Angadi, M. M., Jose, A. P., Udgiri, R., Masali, K. A., & Sorganvi, V. (2013). A study of
knowledge, attitude and practices on immunization of children in urban slums of Bijapur
city, Karnataka, India. Journal of clinical and diagnostic research: JCDR, 7(12), 2803.

Bernsen, R. M., Al-Zahmi, F. R., Al-Ali, N. A., Hamoudi, R. O., Ali, N. A., Schneider, J., ... &
Grivna, M. (2011). Knowledge, attitude and practice towards immunizations among
mothers in a traditional city in the United Arab Emirates.
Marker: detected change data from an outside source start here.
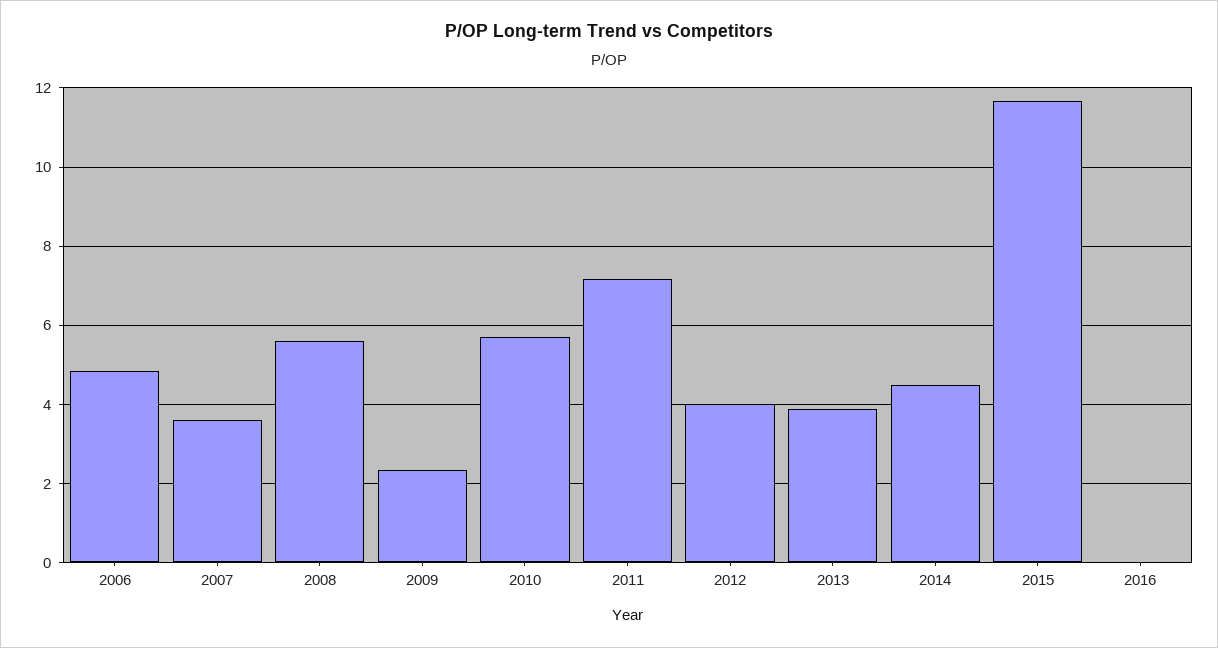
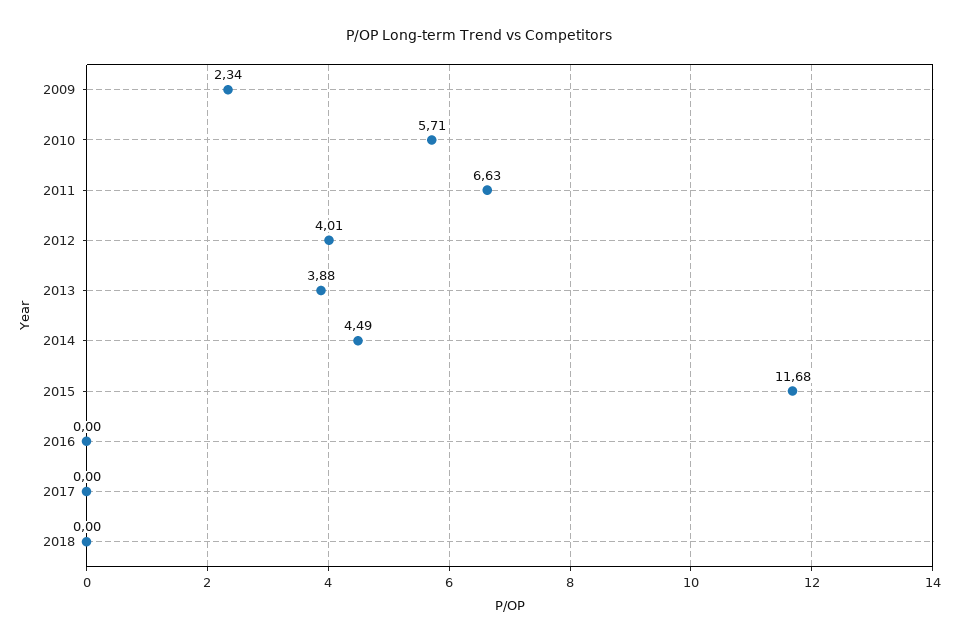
2006: 4.8 -> none
2007: 3.6 -> none
2008: 5.6 -> none
2011: 7.2 -> 6.63
2017: none -> 0
2018: none -> 0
J Med Sci, 4(3), 114-121.
Smith, P. J., Humiston, S. G., Parnell, T., Vannice, K. S., & Salmon, D. A. (2010). The
association between intentional delay of vaccine administration and timely childhood
vaccination coverage. Public health reports, 125(4), 534-541.

Tagbo, B. N., Uleanya, N. D., Nwokoye, I. C., Eze, J. C., & Omotowo, I. B. (2012). Mothers’
knowledge, perception and practice of childhood immunization in Enugu. Nigerian
Journal of paediatrics, 39(3), 90-96.

Vikram, K., Vanneman, R., & Desai, S. (2012). Linkages between maternal education and
childhood immunization in India. Social science & medicine, 75(2), 331-339.